Warm-up (30 seconds each):
Jumping jacks: Get your heart rate up and blood flowing.
Arm circles: Forward and backward circles to loosen up your shoulders and upper body.
High knees: Run in place while bringing your knees up high towards your chest.
Workout (45 seconds work, 15 seconds rest, repeat 3 times):
Plank: Start in a push-up position with forearms on the ground, core engaged, and body in a straight line from head to heels.
Mountain climbers: From plank position, alternate bringing your knees towards your chest in a running motion.
Russian twists: Sit on the floor with knees bent and feet flat. Lean back slightly, keeping your core engaged and twist your torso from side to side, reaching towards the ground with each twist.
Cool-down (30 seconds each):
Cat-cow: Get on all fours and arch your back upwards (cow) then round your back inwards (cat) as you breathe in and out.

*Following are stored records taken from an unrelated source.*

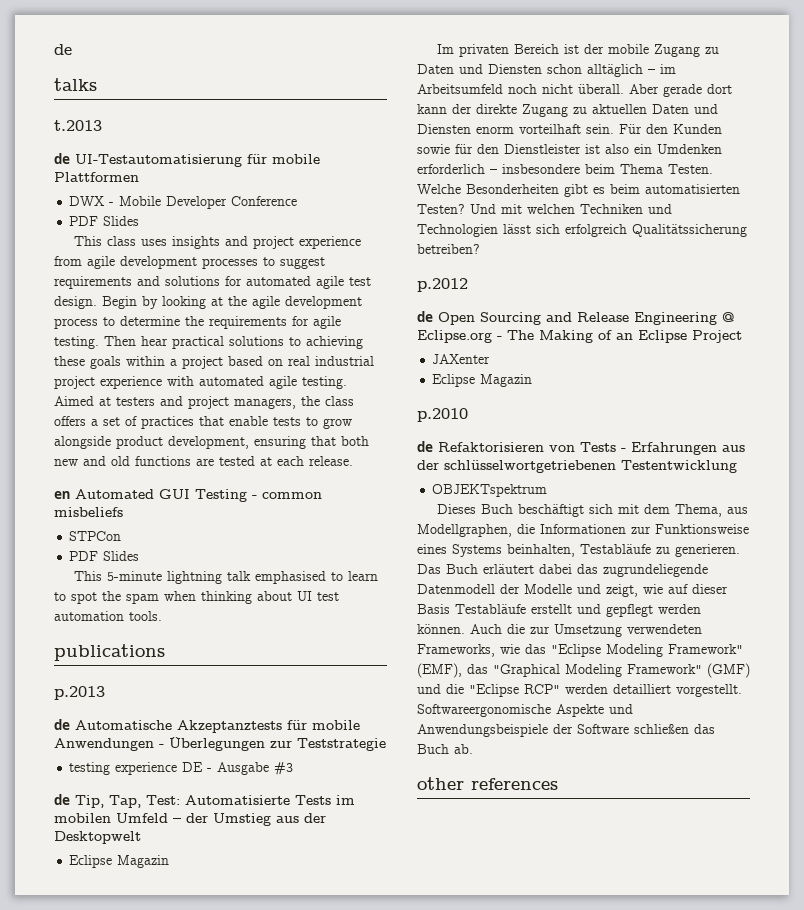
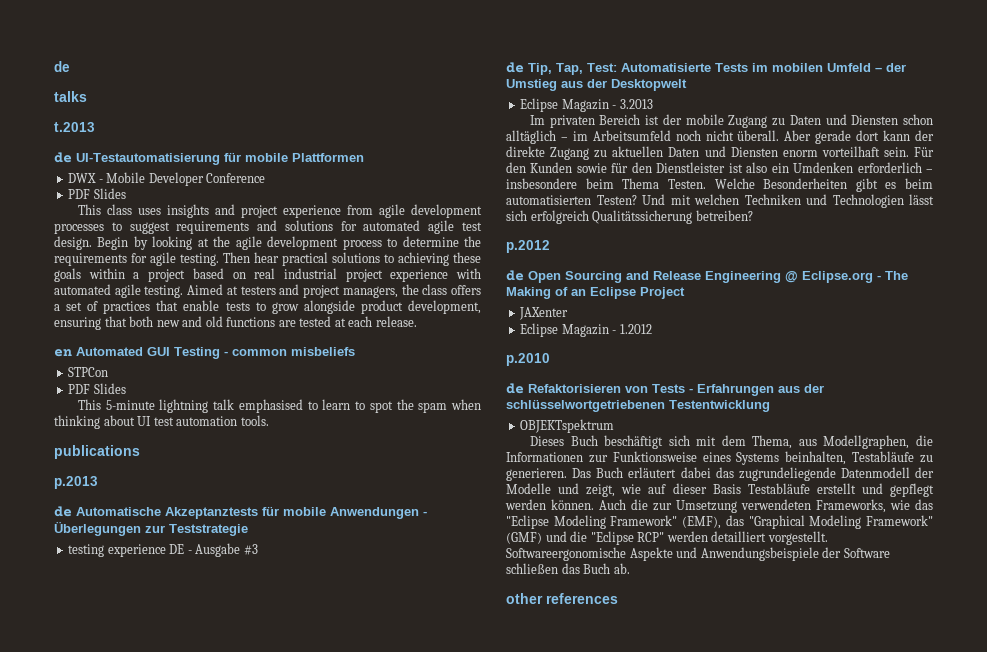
(170, 861) none -> [612,99,653,109] - 3.2013
(533, 380) none -> [612,324,652,334] - 1.2012

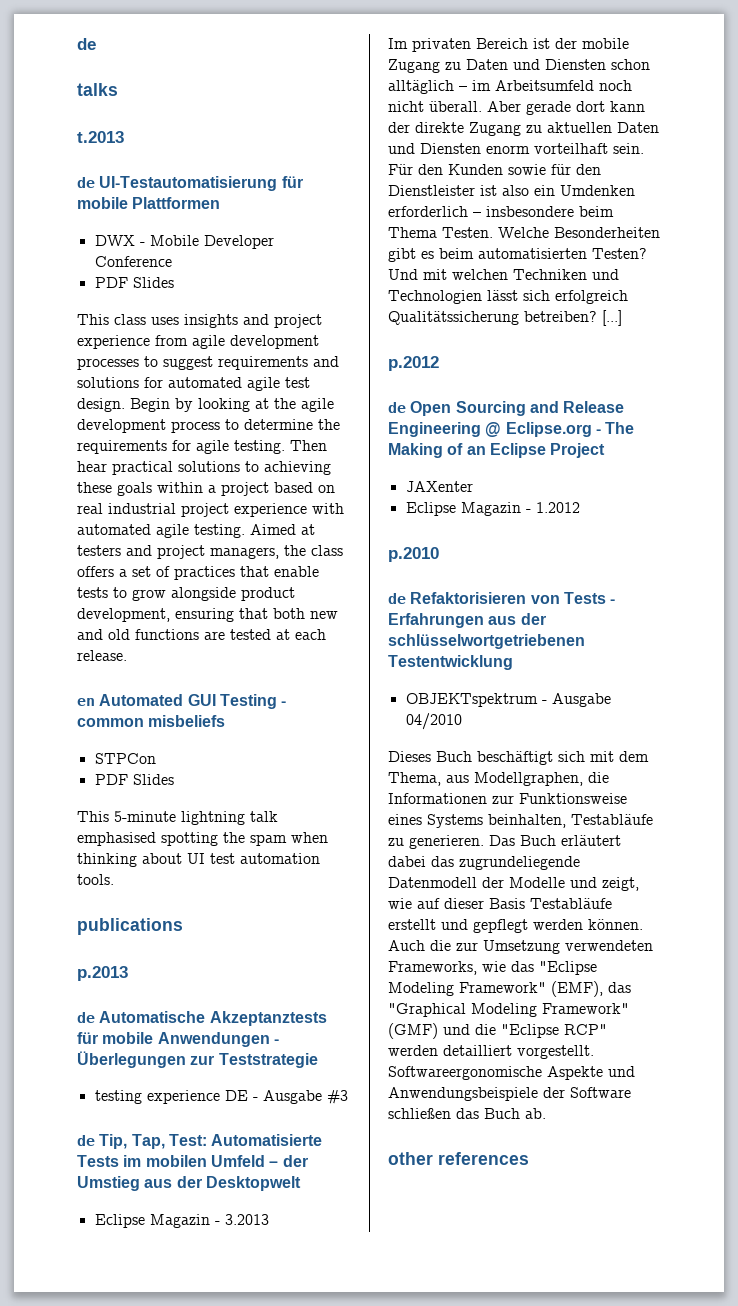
[307,399,393,413] to learn to spot -> [161,832,218,846] spotting
(753, 215) none -> [602,310,622,326] [...]
(615, 426) none -> [541,693,611,707] [405,713,462,730] - Ausgabe 04/2010

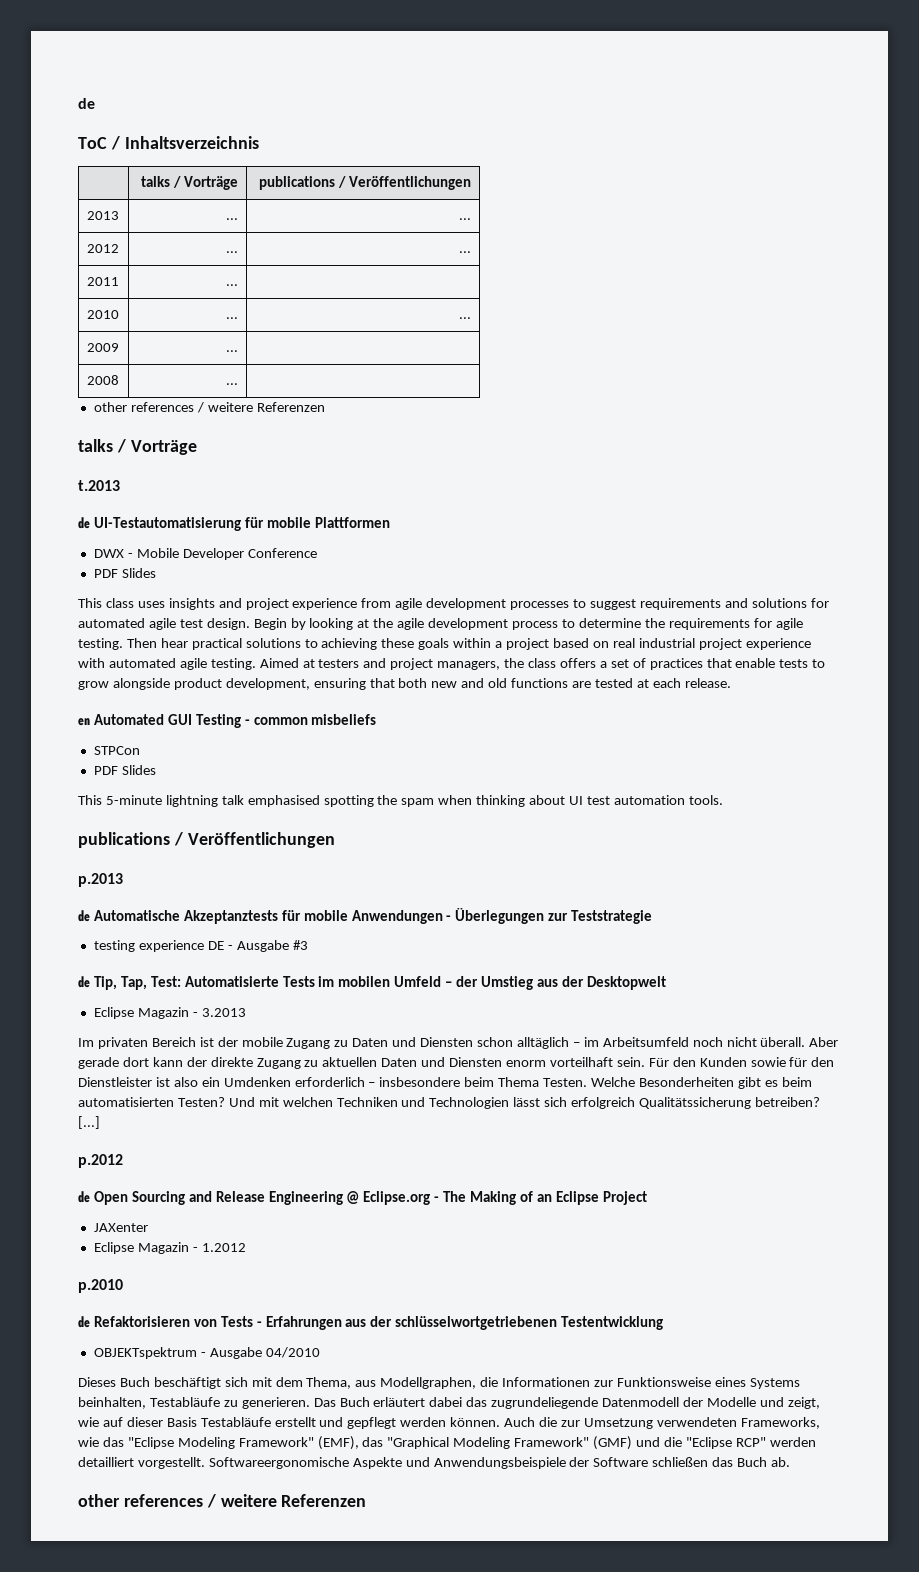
[77,83,118,96] talks -> [78,136,259,150] [141,176,239,190] [259,176,472,190] [86,211,119,220] [226,218,239,220] [459,218,472,220] [86,244,119,253] [226,251,239,253] [459,251,472,253] [86,277,119,286] [226,284,239,286] [86,310,119,319] [226,317,239,319] [459,317,472,319] [86,343,119,352] [226,350,239,352] [86,375,119,385] [226,383,239,385] [93,402,325,413] [78,439,197,455] ToC / Inhaltsverzeichnis // | talks / Vorträge | publications / Veröffentlichungen // 2013 | ... | ... // 2012 | ... | ... // 2011 | ... | // 2010 | ... | ... // 2009 | ... | // 2008 | ... | // other references / weitere Referenzen // talks / Vorträge
(183, 926) none -> [173,832,335,848] / Veröffentlichungen
(529, 1158) none -> [206,1494,367,1508] / weitere Referenzen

Marching in place: Bring your knees up high slowly, focusing on controlled movement.
Arm stretches: Reach your arms overhead and interlace your fingers, gently pulling upwards to stretch your chest and shoulders.
Remember:
Maintain proper form throughout the exercises.
Listen to your body and take breaks if needed.
Consistency is key! Aim to do this workout regularly for optimal results.
Additional tips:
Combine this routine with a healthy diet and regular exercise for overall fitness and fat loss.
Consider consulting a certified personal trainer for personalized guidance and exercise modifications.
It’s important to manage expectations and remember that “spot reduction” is not a realistic goal.